Human rights: Human Rights Watch: Deadly torture in Myanmar's detention centers


human rights
Human Rights Watch: Deadly Torture in Myanmar's Detention Centers

Democracy supporters protest against the government installed by the military.  Photo: -/AP/dpa

Democracy supporters protest against the government installed by the military. photo

© -/AP/dpa

The generals in Myanmar have been leading a regime of fear since their coup. Opponents regularly arrest them. According to the latest studies, what they have to endure in detention is appalling.

Since the military coup in Myanmar A year and a half ago, according to human rights activists, numerous arrested opponents of the junta died a cruel death in detention. Human Rights Watch (HRW) has documented in detail six cases in the past few months in which activists have either been tortured to death or died because they were denied medical care. The results were released on Tuesday. "These deaths are just the tip of the iceberg of the suffering and torture at the hands of the military and police," said Manny Maung, the organization's Myanmar expert.

At least 73 people are in police stations, interrogation centers of the military and died in prisons. The prisoner aid organization AAPP even estimates that almost 700 citizens could have died shortly after their arrest, Maung told the German Press Agency. "However, we have only been able to speak to witnesses and sources linked to six people because there is so much fear."

Experts analyze images of the bodies

Many fear reprisals if they expose the junta's atrocities. Despite the great danger, the organization managed to interview family members of the victims, analyze 40 photos and five videos, and get the opinion of independent doctors.

"It is clear from the physical marks on the bodies and faces that these men must have suffered immensely and that torture took place," said Rohini Haar, an emergency physician consulted by Human Rights Watch who analyzed the images of the bodies. "There are so many signs of abuse and torture that it's difficult to pinpoint exactly what ultimately killed these people."

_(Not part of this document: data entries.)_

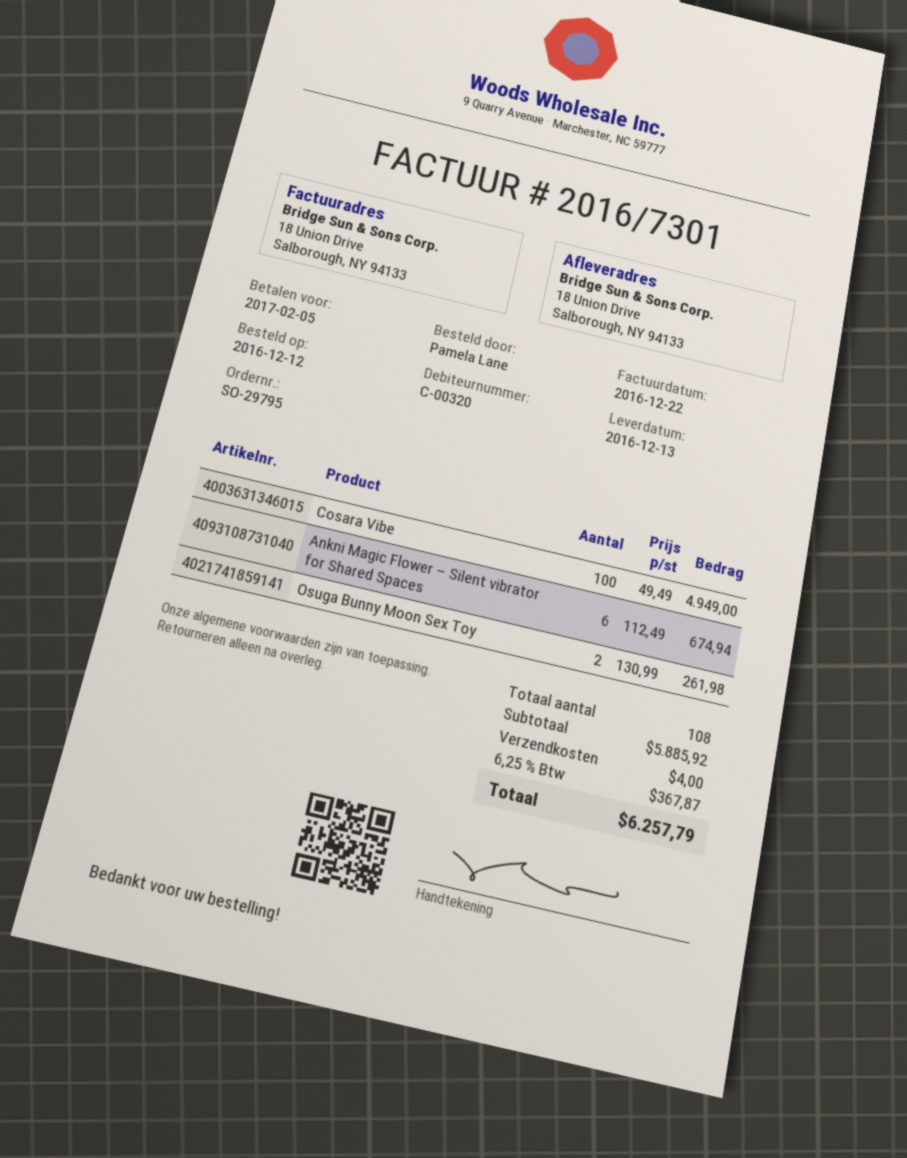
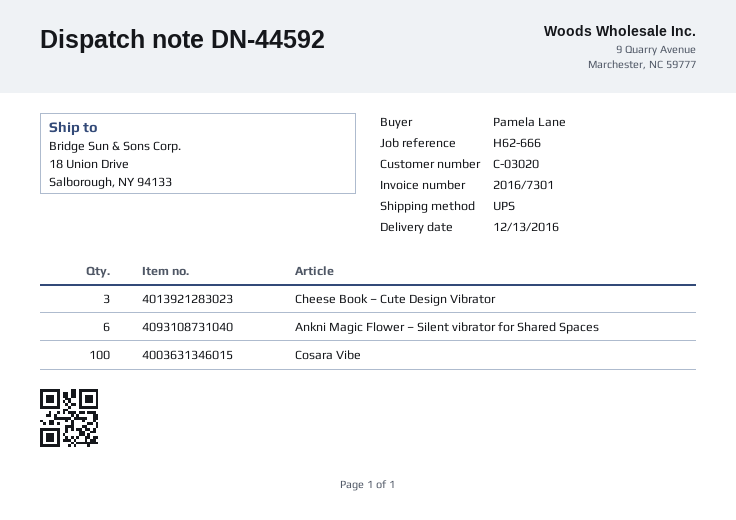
customer number: C-00320 -> C-03020
Osuga Bunny Moon Sex Toy: 2 -> none
Cheese Book – Cute Design Vibrator: none -> 3

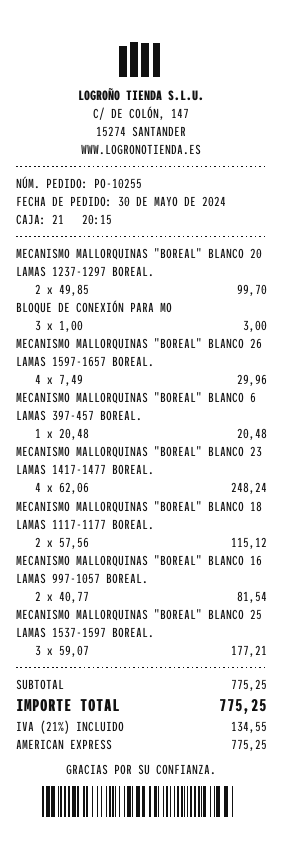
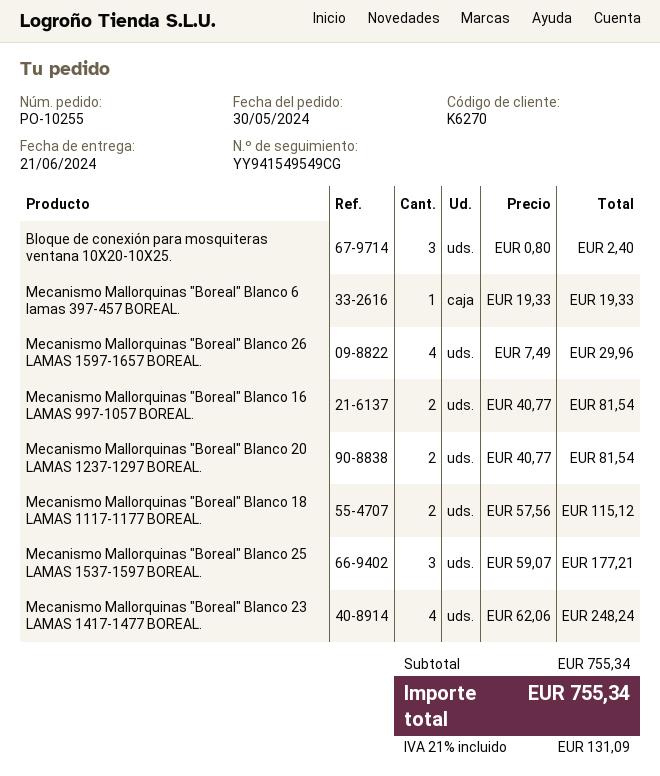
MECANISMO MALLORQUINAS "BOREAL" BLANCO 20 LAMAS 1237-1297 BOREAL.: 2 x 49.85 = 99.70 -> 2 x 40.77 = 81.54
BLOQUE DE CONEXIÓN PARA MO: 3 x 1.00 = 3.00 -> 3 x 0.80 = 2.40
MECANISMO MALLORQUINAS "BOREAL" BLANCO 6 LAMAS 397-457 BOREAL.: 1 x 20.48 = 20.48 -> 1 x 19.33 = 19.33
subtotal: 775.25 -> 755.34
tax: 21% = 134.55 -> 21% = 131.09
total: 775.25 -> 755.34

Scalded and acid-etched skin, missing teeth, broken bones, deep wounds and severe bruises - the horror those arrested must have endured is almost unimaginable. None of the victims' families received official medical certificates or autopsy reports from the military, according to HRW.

more violent military coup

In February 2021, the military staged a coup against the elected government of Aung San Suu Kyi. The Nobel Peace Prize winner is in solitary confinement in prison. The generals continue to suppress any resistance with bloody violence and have established a regime of fear.

The six victims were men between the ages of 43 and 58. Almost all died within 24 hours of their arrest, with one activist dying two months later. The military junta has officially acknowledged very few deaths in custody, but attributed them to illness or heart failure, it said. According to Human Rights Watch, some bodies were cremated immediately after death, or families were instructed to have them cremated immediately, apparently to cover up torture.

"The families deserve to know what happened to their loved ones," Maung said. It is unacceptable that some families have not received the bodies of their loved ones to at least deal with the loss.

The UN special rapporteur on Myanmar, Tom Andrews, said in October 2021 that he was giving credible reports of "more than 8,000 arbitrarily detained, many of whom were tortured and dozens were tortured to death". HRW called the junta's widespread and systematic abuses since the coup - including murder, torture and unlawful detention - crimes against humanity.